How would you like one comic featuring Spider-Man, the Green Goblin, the Incredible Hulk, the Enforcers, the Mighty Thor, the Human Torch, the Sub-Mariner, and the Wasp? Except that all the stories are reprints, Thor fights a stiff named Sandu, and the Wasp tells one of her lame stories. Except the comic only costs 25 cents! Except this was when regular sized comics cost 12 cents. So, if you saw it on the rack in 1967, would you buy it? Should you buy it? Let’s look and find out.

Story Details

  Marvel Tales #9
Reprints: Amazing Spider-Man (Vol. 1) #14
Reprints: Strange Tales (Vol. 1) #107
Reprints: Tales To Astonish (Vol. 1) #54
Reprints: Journey Into Mystery #91

It’s the penultimate Marvel Tales issue with the covers of the reprinted issues on the cover. Truth is, as cool as the format is, it is getting a little stale. This time, the cover of Amazing Spider-Man #14, July 1964 is blown up to about six times the size of the other ones. It also gets two covers blurbs. (The one above reads, “Imagine Spidey battling the Incredible Hulk!! It’s the smash sensation of the season…all yours, with not a single word or action expurgated!!!” while the one in the arrow reads, “Spidey! Gobby! And the Jolly Green Giant! No wonder this is the most requested Spider-Man reprint of all time!!!”) The three smaller covers are stacked on top of each other on the right side of the cover. From top to bottom those blurbs read, “Plus: The Mighty Thor battling the Sinister Sandu…Master of the Supernatural!” “The most bombastic battle in the annals of comicdom, when the Human Torch faces Sub-Mariner!” “And as a last-ditch effort to hook you, we’re throwin’ in a far-out fantasy told by the Wonderful Wasp!” There’s one final blurb, as if Stan became embarrassed over his hucksterism (Strange Tales #107, April 1963 is “the most bombastic battle in the annals of comicdom?”) This one reads, “Anyway, you’ve gotta admit – we try harder!” (That’s the old slogan for Avis Rent-A-Car, for those who don’t know.)

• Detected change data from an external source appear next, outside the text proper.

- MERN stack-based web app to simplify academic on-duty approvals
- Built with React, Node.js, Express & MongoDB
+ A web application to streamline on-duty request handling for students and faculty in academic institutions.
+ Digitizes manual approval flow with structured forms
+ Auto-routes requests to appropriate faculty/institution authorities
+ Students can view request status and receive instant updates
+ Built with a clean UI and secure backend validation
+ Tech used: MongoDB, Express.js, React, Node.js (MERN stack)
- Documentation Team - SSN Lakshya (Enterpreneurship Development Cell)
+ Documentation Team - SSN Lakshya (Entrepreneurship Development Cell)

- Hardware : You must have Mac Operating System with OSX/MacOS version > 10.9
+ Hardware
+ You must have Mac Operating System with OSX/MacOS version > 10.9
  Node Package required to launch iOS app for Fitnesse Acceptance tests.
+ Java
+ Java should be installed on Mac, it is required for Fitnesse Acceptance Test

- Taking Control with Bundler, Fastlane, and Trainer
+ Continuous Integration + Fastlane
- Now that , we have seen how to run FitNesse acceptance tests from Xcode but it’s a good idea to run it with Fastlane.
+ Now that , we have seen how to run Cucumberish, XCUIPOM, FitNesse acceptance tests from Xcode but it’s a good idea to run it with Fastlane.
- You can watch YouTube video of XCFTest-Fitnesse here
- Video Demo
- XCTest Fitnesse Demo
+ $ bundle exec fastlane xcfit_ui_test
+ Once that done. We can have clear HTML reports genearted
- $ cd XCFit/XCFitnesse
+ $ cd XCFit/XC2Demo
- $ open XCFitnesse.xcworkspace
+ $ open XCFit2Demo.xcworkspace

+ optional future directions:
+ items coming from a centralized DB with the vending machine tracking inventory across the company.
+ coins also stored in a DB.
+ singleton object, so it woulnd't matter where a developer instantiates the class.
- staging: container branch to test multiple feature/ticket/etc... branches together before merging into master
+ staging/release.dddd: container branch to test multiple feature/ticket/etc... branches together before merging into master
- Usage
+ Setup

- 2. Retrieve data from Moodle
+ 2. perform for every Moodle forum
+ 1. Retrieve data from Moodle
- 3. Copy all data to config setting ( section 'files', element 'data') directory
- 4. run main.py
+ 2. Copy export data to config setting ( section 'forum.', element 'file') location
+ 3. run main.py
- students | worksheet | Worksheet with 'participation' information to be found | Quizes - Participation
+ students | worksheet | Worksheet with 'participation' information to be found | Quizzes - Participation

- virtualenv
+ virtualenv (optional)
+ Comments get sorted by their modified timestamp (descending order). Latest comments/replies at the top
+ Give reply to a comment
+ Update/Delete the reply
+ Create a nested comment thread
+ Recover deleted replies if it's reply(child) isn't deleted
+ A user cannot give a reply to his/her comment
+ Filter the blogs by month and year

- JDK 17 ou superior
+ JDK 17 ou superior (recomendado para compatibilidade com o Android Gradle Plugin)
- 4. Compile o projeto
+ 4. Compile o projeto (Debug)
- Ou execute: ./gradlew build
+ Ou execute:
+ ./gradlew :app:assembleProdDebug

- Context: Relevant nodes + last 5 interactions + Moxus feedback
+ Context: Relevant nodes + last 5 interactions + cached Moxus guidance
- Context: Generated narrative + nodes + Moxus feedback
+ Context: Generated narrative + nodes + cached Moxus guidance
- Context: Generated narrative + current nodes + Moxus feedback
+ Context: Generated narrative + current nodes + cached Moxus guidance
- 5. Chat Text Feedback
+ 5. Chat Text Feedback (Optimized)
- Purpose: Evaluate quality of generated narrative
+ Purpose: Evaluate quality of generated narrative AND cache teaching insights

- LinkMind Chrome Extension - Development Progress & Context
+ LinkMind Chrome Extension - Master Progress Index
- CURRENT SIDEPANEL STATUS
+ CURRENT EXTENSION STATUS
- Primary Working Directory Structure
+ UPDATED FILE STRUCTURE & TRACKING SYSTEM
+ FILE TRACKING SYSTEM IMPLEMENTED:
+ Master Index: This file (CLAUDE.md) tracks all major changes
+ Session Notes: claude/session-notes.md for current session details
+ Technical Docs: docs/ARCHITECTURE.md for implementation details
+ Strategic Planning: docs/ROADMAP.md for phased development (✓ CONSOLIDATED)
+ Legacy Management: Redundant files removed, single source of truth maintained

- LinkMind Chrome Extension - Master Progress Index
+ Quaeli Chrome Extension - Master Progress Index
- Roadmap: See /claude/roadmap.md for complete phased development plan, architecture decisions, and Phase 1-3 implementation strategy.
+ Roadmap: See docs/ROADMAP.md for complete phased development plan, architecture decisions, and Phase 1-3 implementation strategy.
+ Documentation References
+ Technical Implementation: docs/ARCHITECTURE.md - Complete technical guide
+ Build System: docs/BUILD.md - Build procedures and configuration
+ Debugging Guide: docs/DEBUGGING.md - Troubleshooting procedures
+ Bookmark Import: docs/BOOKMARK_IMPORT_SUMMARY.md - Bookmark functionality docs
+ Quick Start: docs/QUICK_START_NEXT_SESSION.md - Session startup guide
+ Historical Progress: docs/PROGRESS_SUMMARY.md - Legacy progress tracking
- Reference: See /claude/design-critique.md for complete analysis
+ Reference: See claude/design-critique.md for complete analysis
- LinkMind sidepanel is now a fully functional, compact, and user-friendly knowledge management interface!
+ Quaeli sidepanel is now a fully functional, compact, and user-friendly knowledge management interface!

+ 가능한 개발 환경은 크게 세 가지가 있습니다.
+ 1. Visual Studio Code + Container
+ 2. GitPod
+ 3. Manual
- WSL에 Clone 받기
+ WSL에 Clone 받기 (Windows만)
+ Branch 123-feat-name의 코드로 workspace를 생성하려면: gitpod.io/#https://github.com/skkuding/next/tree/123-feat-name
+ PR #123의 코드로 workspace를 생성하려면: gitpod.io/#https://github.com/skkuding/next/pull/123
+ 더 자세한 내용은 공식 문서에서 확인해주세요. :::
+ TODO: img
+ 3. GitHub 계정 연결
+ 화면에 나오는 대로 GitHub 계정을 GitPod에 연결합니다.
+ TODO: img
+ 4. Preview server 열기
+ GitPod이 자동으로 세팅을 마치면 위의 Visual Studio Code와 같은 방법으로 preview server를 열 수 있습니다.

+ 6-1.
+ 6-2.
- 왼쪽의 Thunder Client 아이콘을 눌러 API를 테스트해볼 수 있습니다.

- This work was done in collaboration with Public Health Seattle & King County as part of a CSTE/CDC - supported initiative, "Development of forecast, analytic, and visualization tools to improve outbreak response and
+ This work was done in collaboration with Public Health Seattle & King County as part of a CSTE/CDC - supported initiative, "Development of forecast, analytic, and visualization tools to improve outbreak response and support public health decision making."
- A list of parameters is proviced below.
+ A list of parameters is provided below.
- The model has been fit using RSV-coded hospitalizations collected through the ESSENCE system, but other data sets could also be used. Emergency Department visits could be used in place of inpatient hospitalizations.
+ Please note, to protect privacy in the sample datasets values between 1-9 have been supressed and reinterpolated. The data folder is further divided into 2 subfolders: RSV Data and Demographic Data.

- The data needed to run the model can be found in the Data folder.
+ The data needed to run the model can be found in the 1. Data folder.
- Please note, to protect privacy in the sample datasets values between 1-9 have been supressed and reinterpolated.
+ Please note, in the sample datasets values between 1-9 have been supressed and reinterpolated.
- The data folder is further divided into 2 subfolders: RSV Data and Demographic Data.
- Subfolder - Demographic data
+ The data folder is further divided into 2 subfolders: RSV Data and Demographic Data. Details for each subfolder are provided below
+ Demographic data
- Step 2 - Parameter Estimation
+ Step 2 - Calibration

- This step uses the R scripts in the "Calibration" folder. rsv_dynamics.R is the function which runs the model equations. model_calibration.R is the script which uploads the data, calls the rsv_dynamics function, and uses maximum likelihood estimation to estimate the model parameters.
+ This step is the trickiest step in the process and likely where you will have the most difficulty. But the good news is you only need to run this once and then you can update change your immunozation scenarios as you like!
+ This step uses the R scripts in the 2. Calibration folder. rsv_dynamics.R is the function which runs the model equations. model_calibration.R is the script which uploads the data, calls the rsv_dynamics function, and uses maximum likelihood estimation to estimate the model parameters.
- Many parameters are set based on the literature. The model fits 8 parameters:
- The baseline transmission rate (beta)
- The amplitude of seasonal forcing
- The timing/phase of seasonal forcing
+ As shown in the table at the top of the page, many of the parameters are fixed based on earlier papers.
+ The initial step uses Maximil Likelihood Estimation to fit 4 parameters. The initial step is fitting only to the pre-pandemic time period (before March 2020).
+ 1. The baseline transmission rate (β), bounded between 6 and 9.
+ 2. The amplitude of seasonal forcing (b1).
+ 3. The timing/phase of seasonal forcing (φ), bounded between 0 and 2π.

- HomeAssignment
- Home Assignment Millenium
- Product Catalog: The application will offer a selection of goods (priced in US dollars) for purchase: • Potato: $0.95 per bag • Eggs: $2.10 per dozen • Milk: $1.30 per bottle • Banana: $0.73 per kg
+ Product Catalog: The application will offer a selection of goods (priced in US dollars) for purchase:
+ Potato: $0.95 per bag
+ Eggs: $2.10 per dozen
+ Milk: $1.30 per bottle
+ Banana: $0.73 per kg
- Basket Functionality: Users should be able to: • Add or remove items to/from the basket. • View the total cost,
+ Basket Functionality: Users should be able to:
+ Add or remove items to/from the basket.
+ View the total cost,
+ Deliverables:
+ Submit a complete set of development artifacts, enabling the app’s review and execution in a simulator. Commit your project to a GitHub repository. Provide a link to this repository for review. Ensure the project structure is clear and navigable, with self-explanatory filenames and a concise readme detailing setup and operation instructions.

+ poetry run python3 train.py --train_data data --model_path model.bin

Okay, so you’ve read all of Stan’s hype but you’re still not sure if you want to buy this one. So, you open up to the splash page and you see yet another of those greytone contents pages on the inside front cover. This one uses condensed versions of the stories’ titles beneath panels taken from the stories. Clockwise from top-left (even though the actual story order in the issue is counter-clockwise), they are “Spider-Man…The Green Goblin!” with Spidey leaping onto Gobby’s broomstick from page 5 panel 1 of the story; “Thor…Sandu, Master of the Supernatural!” with Sandu apparently getting a headache while Thor looks on from page 13 panel 3; “Wasp…Conquest!” with the Wasp flying past some flying saucers firing ray blasts, which is that same Wasp image used in previous issues superimposed this time over page 3 panel 3; and “Human Torch vs. Sub-Mariner” with the two combatants facing each other from page 6 panel 1. This arrangement allows space in the center third of the page for the Marvel Tales logo, the production credits and one final blitz on your wallet: “Chaos in New York City! A struggle to the death on the land and beneath the sea! A momentous decision to be reached in Asgard! And, if you still haven’t shelled out your shekels for this illustrious ish…we don’t know what kind of pitch to throw at you!” The “Chaos” quote refers to the Spidey story even though most of it takes place in the Southwest. The “struggle to the death” between Torchy and Subby ends up with both of them still alive. And the “momentous decision in Asgard” isn’t what you’d usually think of as momentous but, yeah, maybe I’ll give Stan that one. So, are we shelling out our shekels? Yeah, sure, why not? Now, let’s sit on the sidewalk next to our bike, leaning up against the Drug Fair’s storefront and see if it was worth it.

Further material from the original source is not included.